Tenho reparado que a temperatura mínima prevista pelo IM para Viseu tem sido bastante mais alta do que a registada na EMA Viseu/Cidade, no entanto se comparar com a temperatura registada na EMA Viseu(Aeródromo) já se aproxima.

Agora pergunto:

Quando o IM faz a previsão de temperaturas, por exemplo para Viseu, é para a cidade ou para a localização onde se encontra a estação meteorologia?


----------



## AnDré (1 Fev 2012 às 12:27)

dahon disse:


> Boas.
> 
> Tenho reparado que a temperatura mínima prevista pelo IM para Viseu tem sido bastante mais alta do que a registada na EMA Viseu/Cidade, no entanto se comparar com a temperatura registada na EMA Viseu(Aeródromo) já se aproxima.
> 
> ...



É tendo em conta os valores da estação meteorológica.
Da mesma forma que para Portalegre, as elevadíssimas temperaturas mínimas nas noites quentes de verão, são previsões para a região onde se encontra a a EMA e não da EMA(cidade), que acaba por registar valores inferiores.
E o que se passa com Viseu, acontece por exemplo em Vila Real.

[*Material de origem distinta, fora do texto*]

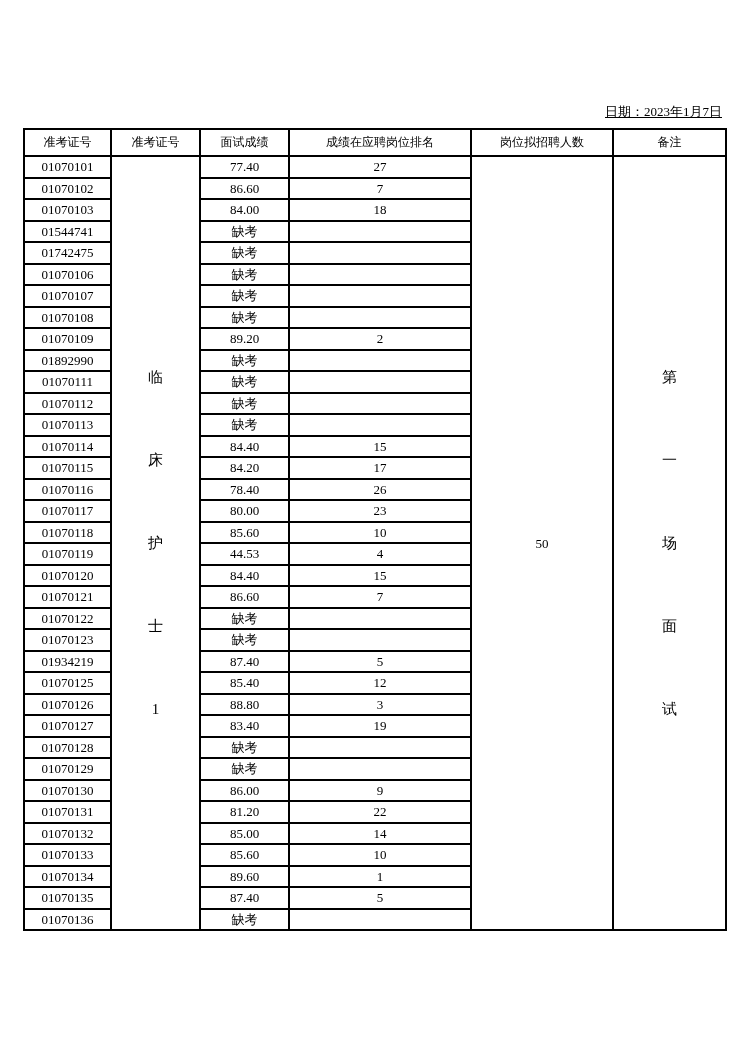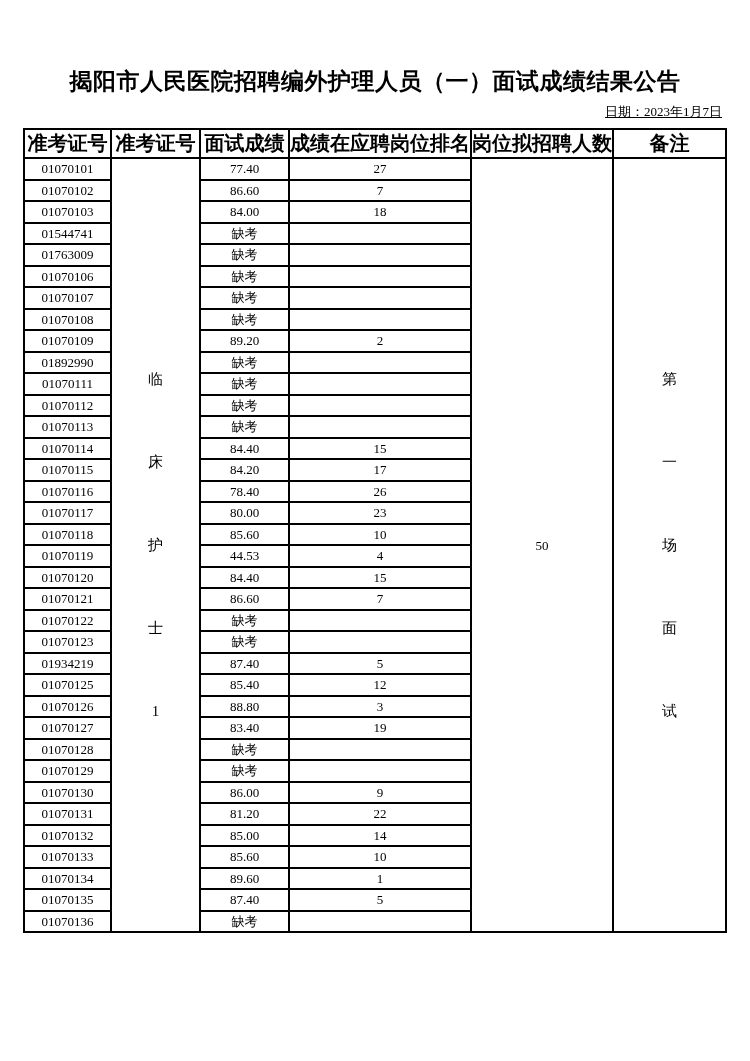"揭阳市人民医院招聘编外护理人员（一）面试成绩结果公告" div.doc-title { html: <div>揭阳市人民医院招聘编外护理人员（一）面试成绩结果公告</div> -> none }
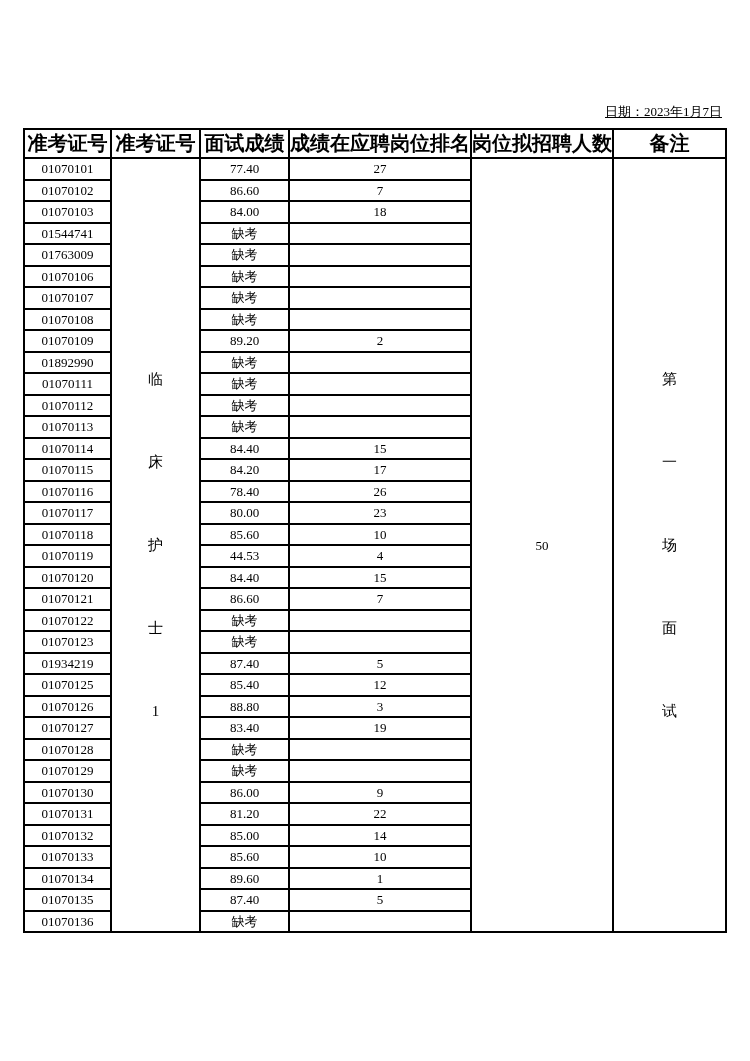"准考证号" table.results th { font-size: 20px -> 12px; font-weight: bold -> normal }
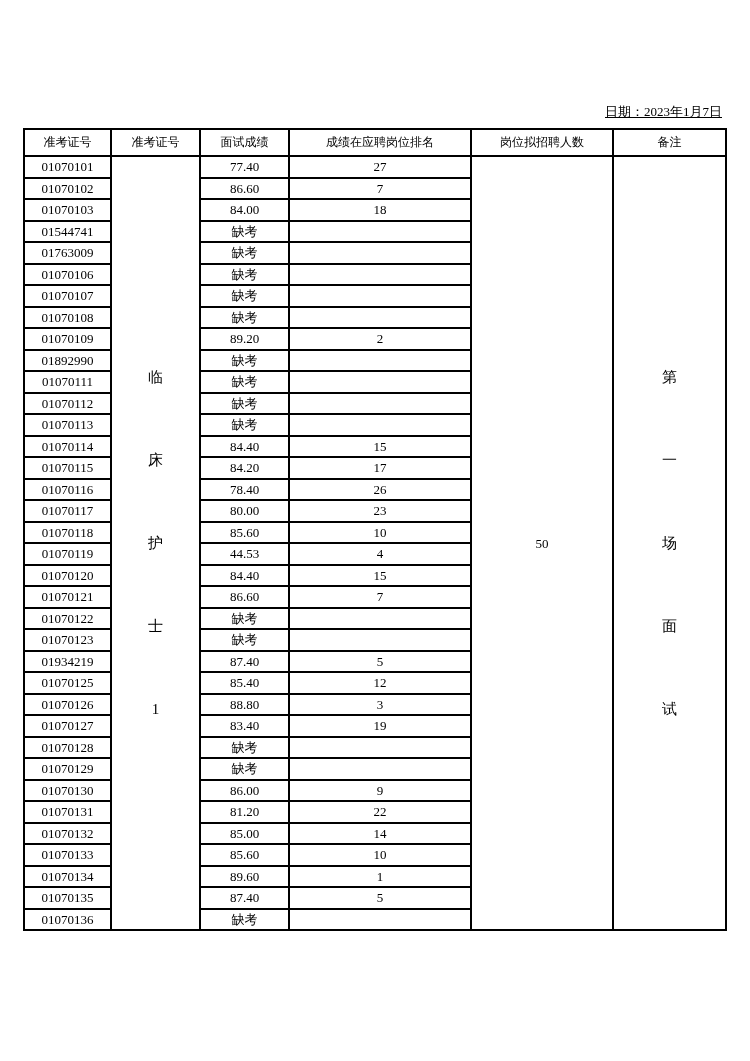"01763009" td { text: 01763009 -> 01742475 }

E a razão parece-me simples.
Viseu (aeródromo), Vila Real (aeródromo) e Portalegre, são estações que têm séries de registos já bastante longas. Portanto, as previsões são feitas tendo em conta o comportamento típico das temperaturas nessas estações, fase às cartas de previsão.
Nas estações novas, será preciso primeiro conhecer o "clima" desse lugar para depois se puderem fazer previsões mais acertadas.


----------



## dahon (2 Fev 2012 às 13:28)

AnDré disse:


> É tendo em conta os valores da estação meteorológica.
> Da mesma forma que para Portalegre, as elevadíssimas temperaturas mínimas nas noites quentes de verão, são previsões para a região onde se encontra a a EMA e não da EMA(cidade), que acaba por registar valores inferiores.
> E o que se passa com Viseu, acontece por exemplo em Vila Real.
> 
> ...



Muito obrigado pela explicação, agora já esclarecido posso expectar que no próximo fim-de-semana se ocorrer inversão térmica a mínima na EMA da cidade pode ser inferior à mínima prevista pelo IM.


----------